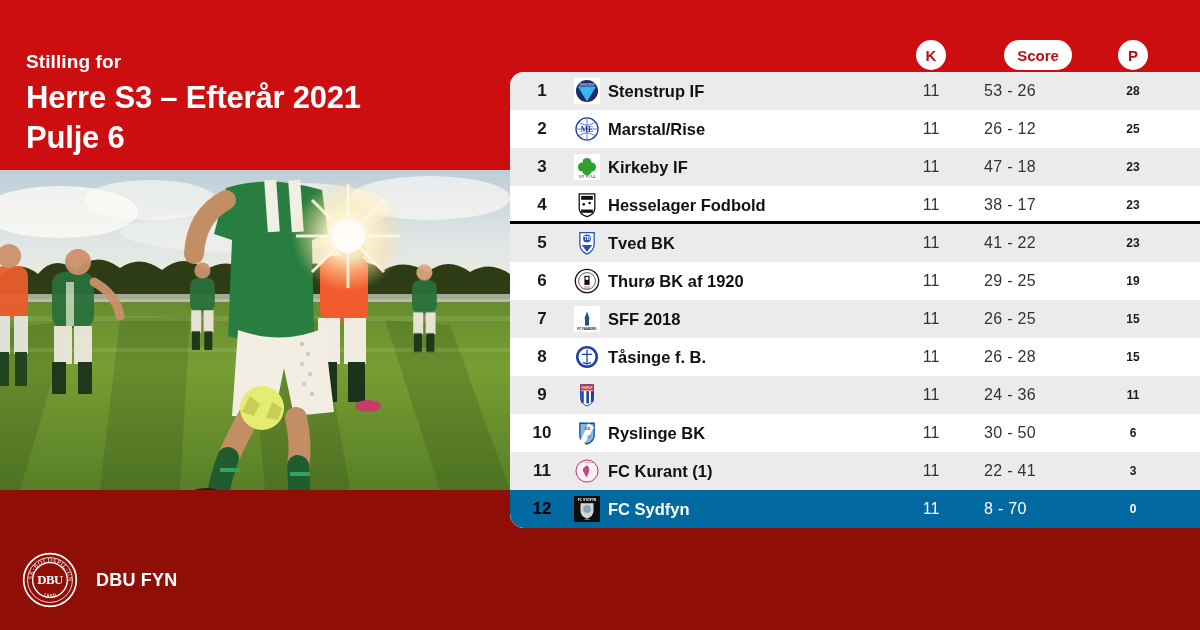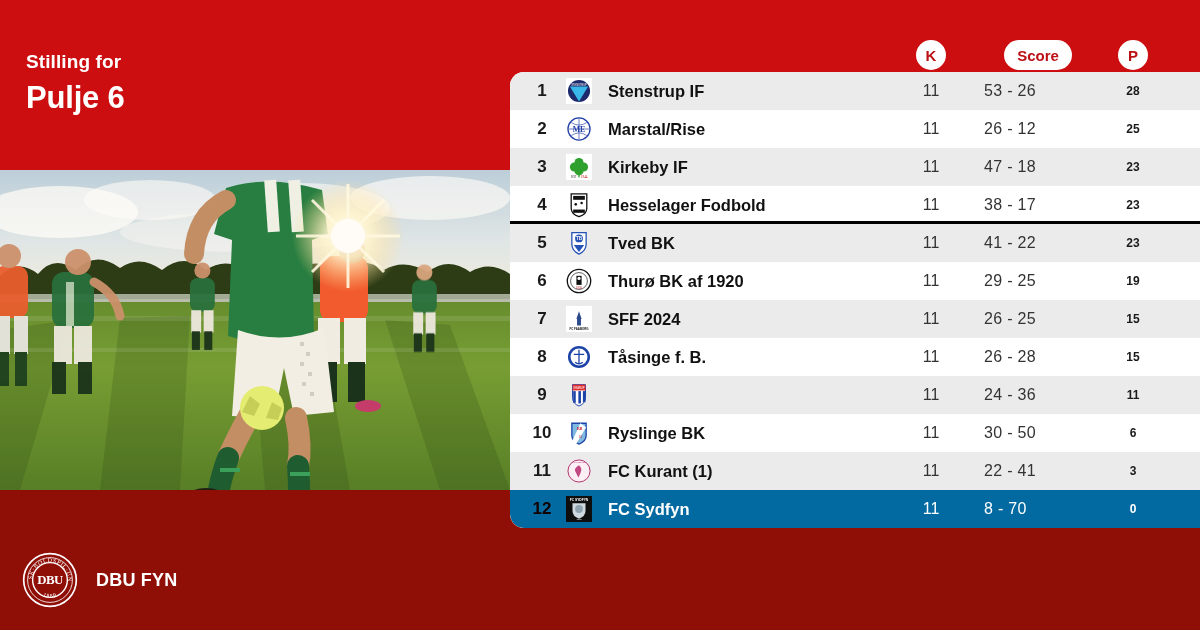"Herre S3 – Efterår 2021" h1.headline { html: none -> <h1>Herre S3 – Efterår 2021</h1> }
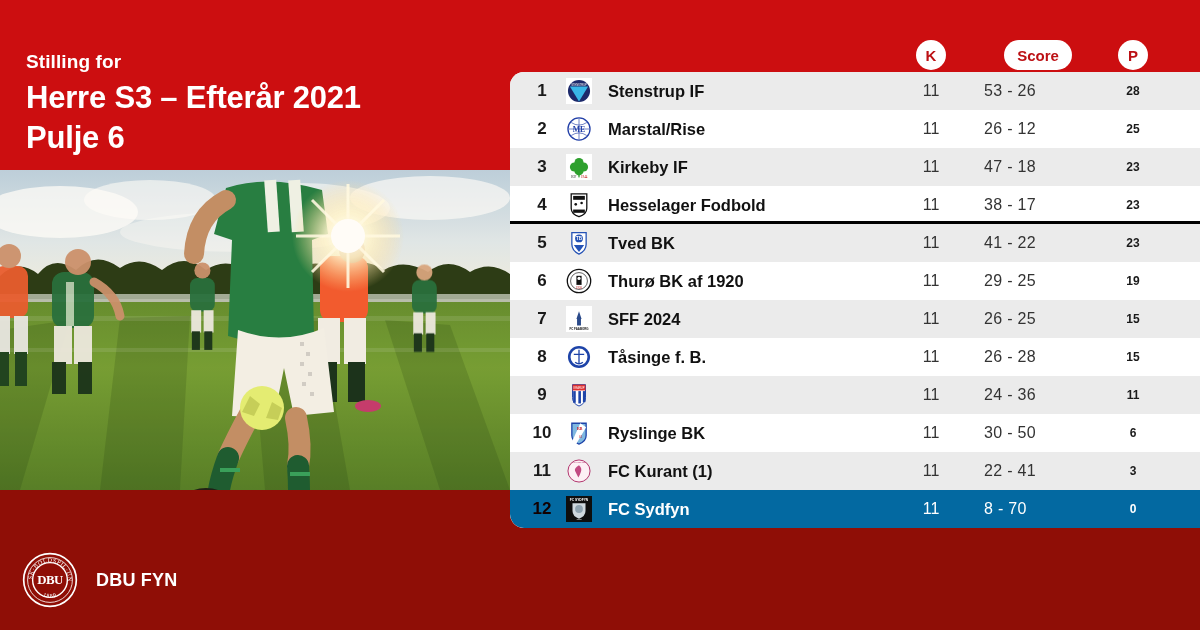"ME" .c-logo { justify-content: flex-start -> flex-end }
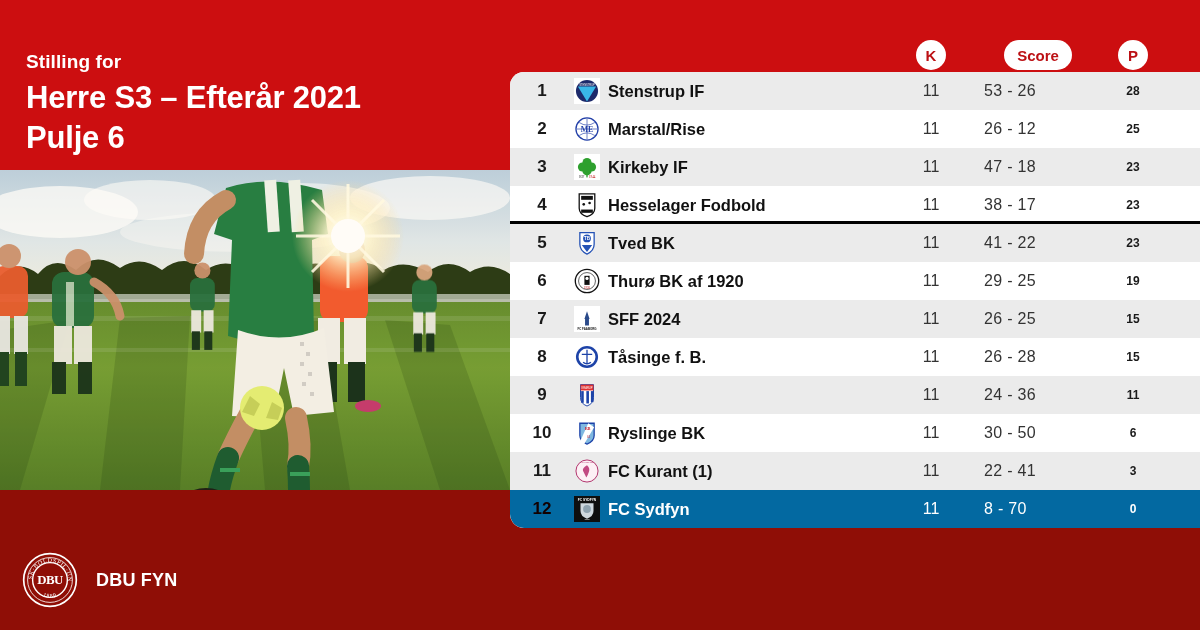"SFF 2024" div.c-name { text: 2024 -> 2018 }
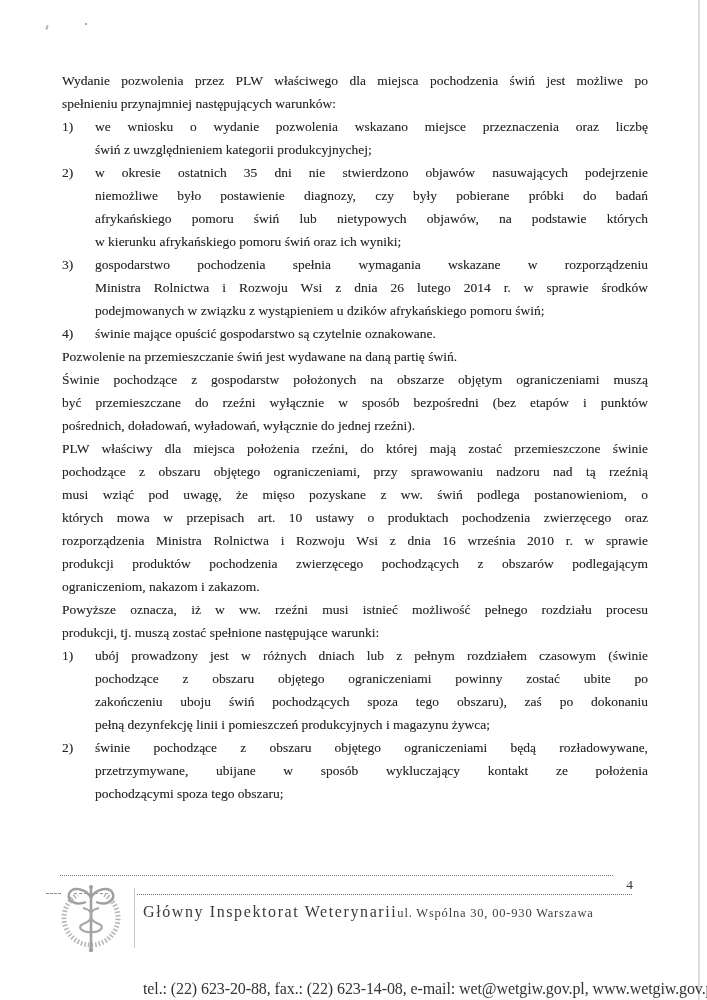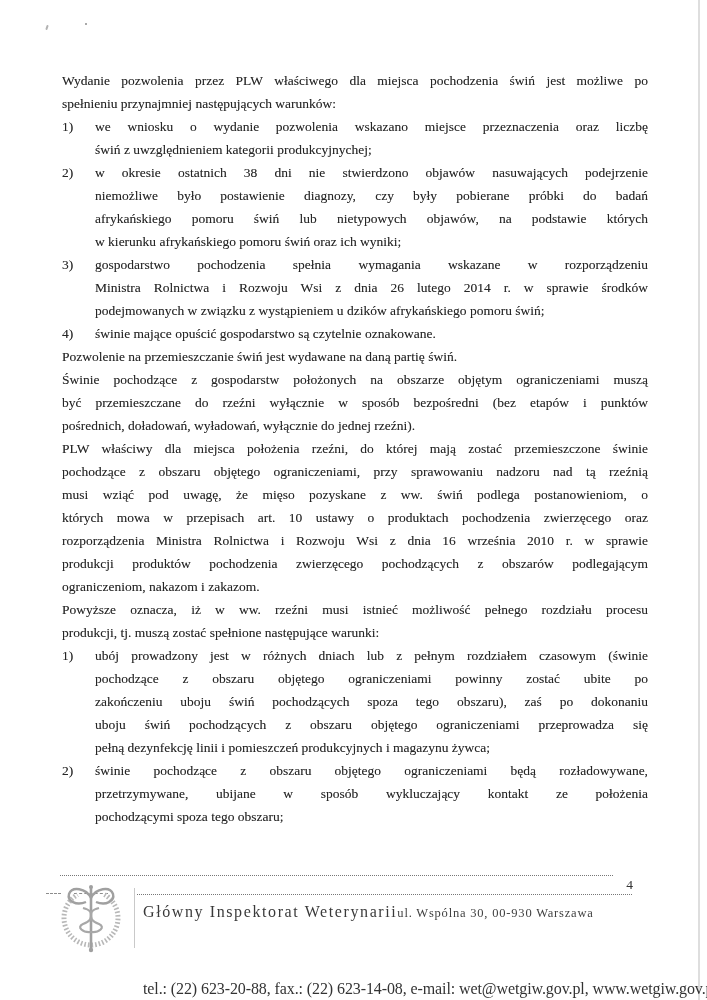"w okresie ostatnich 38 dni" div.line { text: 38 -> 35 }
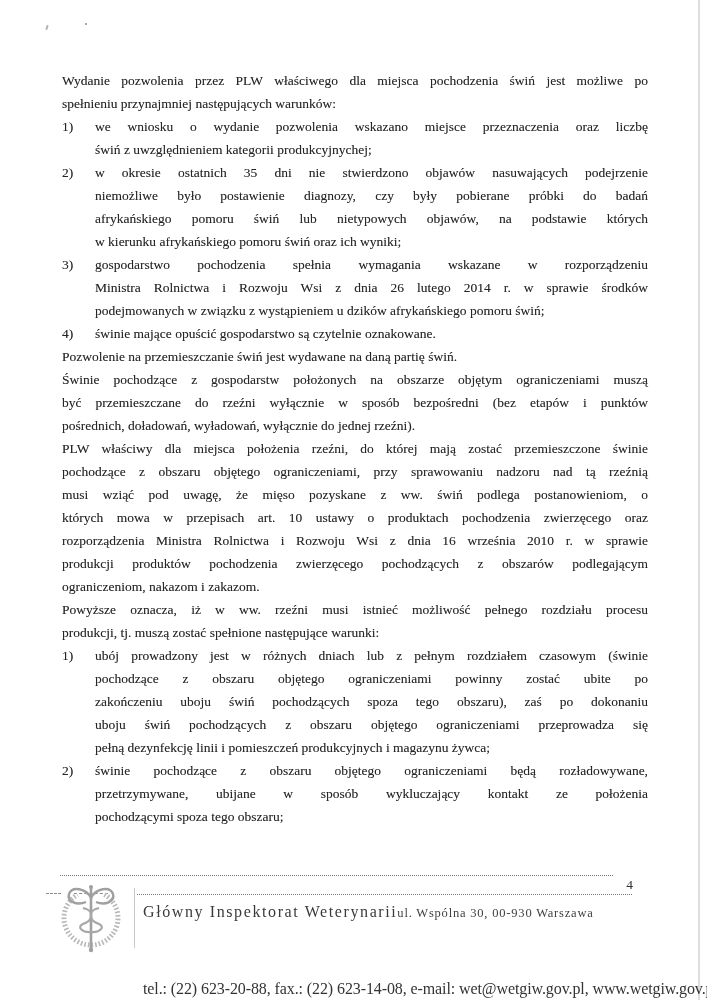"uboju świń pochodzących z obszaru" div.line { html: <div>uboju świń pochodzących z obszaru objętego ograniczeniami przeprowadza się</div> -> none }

......

Could you return the entire listing above verbatim while dropping each picture?

"Herre S3 – Efterår 2021" h1.headline { html: none -> <h1>Herre S3 – Efterår 2021</h1> }
"ME" .c-logo { justify-content: flex-start -> flex-end }
"SFF 2024" div.c-name { text: 2024 -> 2018 }
"w okresie ostatnich 38 dni" div.line { text: 38 -> 35 }
"uboju świń pochodzących z obszaru" div.line { html: <div>uboju świń pochodzących z obszaru objętego ograniczeniami przeprowadza się</div> -> none }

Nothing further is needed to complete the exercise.